Clothes – 99% of us like them and 100% of us need them, which makes it a bit of a bind that they don’t come free of charge…or even cheap for that matter. Hit up the average girl’s fashion store and it’s really not uncommon to be looking at a solid three-figure sum these days just to add a few basic staples to the wardrobe. And that’s without even thinking of going down the designer route, which can add at least another one or two zeros onto the bill without really offering anything you couldn’t easily do without.
The good news however is that for those looking to make their money go further, there are ways and means to make it happen. A sure-fire way of spending too much is blindly heading out to the usual stores and just spending at random. By contrast, be proactive and bear in mind the following tips to begin stacking up real savings – all of which can of course be used to buy even more clothes:
1 – Go For Fashion, Not Trends
Is there a difference between fashion and trends? Yes, there is, and a very big one at that as while trends tend to come and go every few weeks, true fashion is timeless. Think about it – why is it that there are some things in your wardrobe that still look amazing after a decade, while others you wouldn’t have been caught dead wearing a year after you bought them? This is the difference between style and fashion – opting for the latter is the way to go if you don’t want to continually blow a small fortune.
2 – Charity Store Treasure
Here’s a tip for those with access to such gems, you simply would not believe the kinds of bargains you can pick up in a charity store located in a wealthy area.
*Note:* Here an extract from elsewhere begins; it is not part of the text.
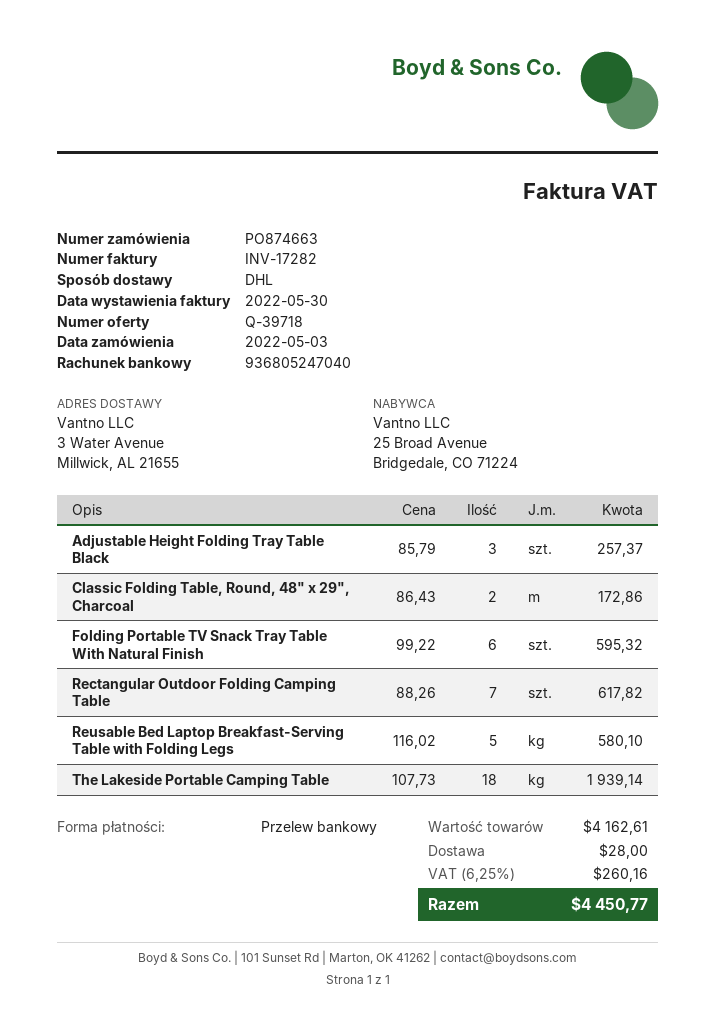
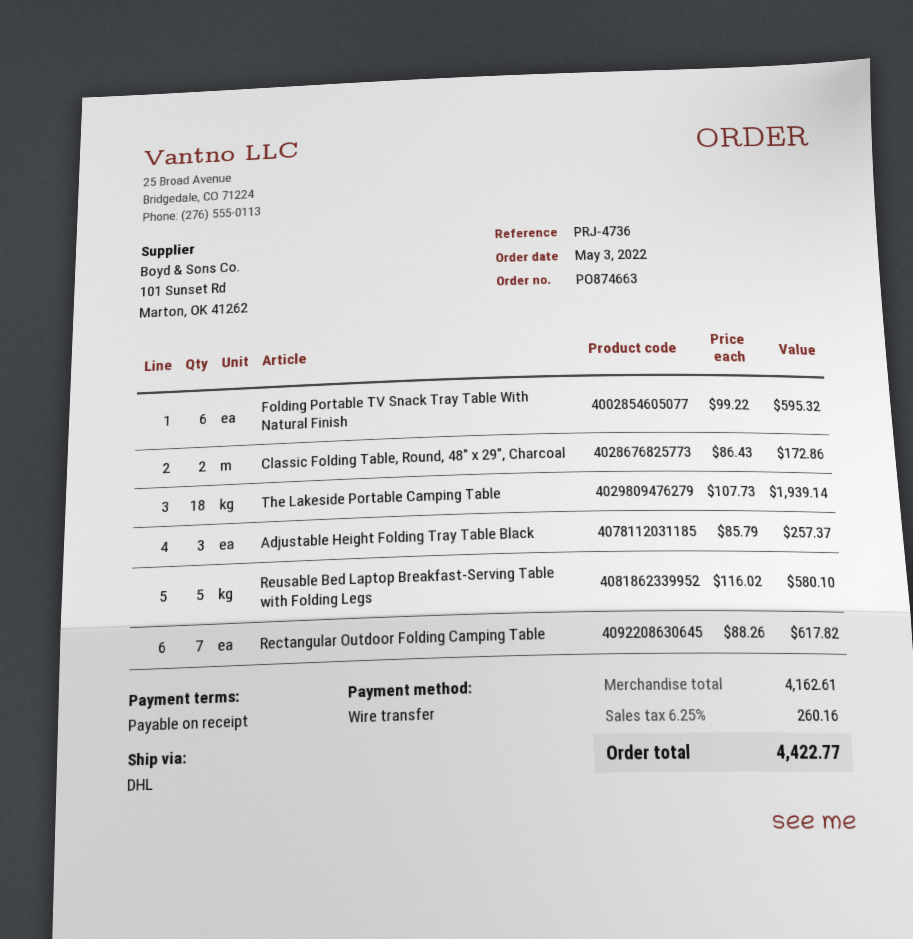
shipping: 28.00 -> none
total: 4450.77 -> 4422.77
Head into the average charity shop in Rotherham for example and chances are you’re not going to find a great deal to tickle your fancy. By contrast, head into a similar joint in London’s Primrose Hill and you might well find the place littered with world-class designer goods for incredibly low prices. Of course there’s no guarantee of this, but still – it’s always worth a look.
3 – Shop Online
No matter what kind of clothing it is you’re looking for these days, you will almost always get the best possible deal if you shop online. The reason being that if you choose a brand that exists exclusively online, you choose a brand that doesn’t have to shell out a penny for things like physical premises, staff, insurance, utilities and so on and so forth. And in making these kinds of savings, they’re able to then sell on their own clothing at the lowest possible prices. Most online stores also tend to have special deals exclusively for web shoppers only, so it’s more than worth having a browse.
4 – Read the Labels
More often than not, the labels on the clothing you buy can be used to give you a pretty solid idea of just how long what you’re buying will last – not to mention its quality. For example, if you buy a dress than can only be washed by hand in cold water and using an especially gentle detergent, chances are it’s not going to last too long in the real world. By contrast, a dress that’s tough enough to be chucked in the wash with everything else will probably be built to last – and thus makes a more cost-effective investment.
5 – Talk to a Tailor
You know that dress with the broken zip? That skirt that hasn’t fit you for years? That jacket with the huge tear in the back? Well let’s put it this way – having them repaired or altered will be a damn sight cheaper than forking out for new ones. It’s comparatively rare these days to hear about anyone taking a trip to the tailors to have their clothes repaired or altered, which quite frankly is a bit of a shame. The whole point is that they fix your stuff for much less than buying new stuff – it just makes good sense!
6 – Beware Bargains
Last but not least, there’s a big difference between a genuine bargain and a pure piece of garbage clothing that’s on sale for cheap. Suffice to say the latter is the most commonly-found of all and tends to be a somewhat wasted investment to say the least. So instead of buying a dozen t-shirts over the course of a year, why not spend the same money on two high-quality t-shirts that last far longer than a dozen cheap tees ever could? Think long-term and the garments that represent real value for money – quick-fixes tend to be far more expensive.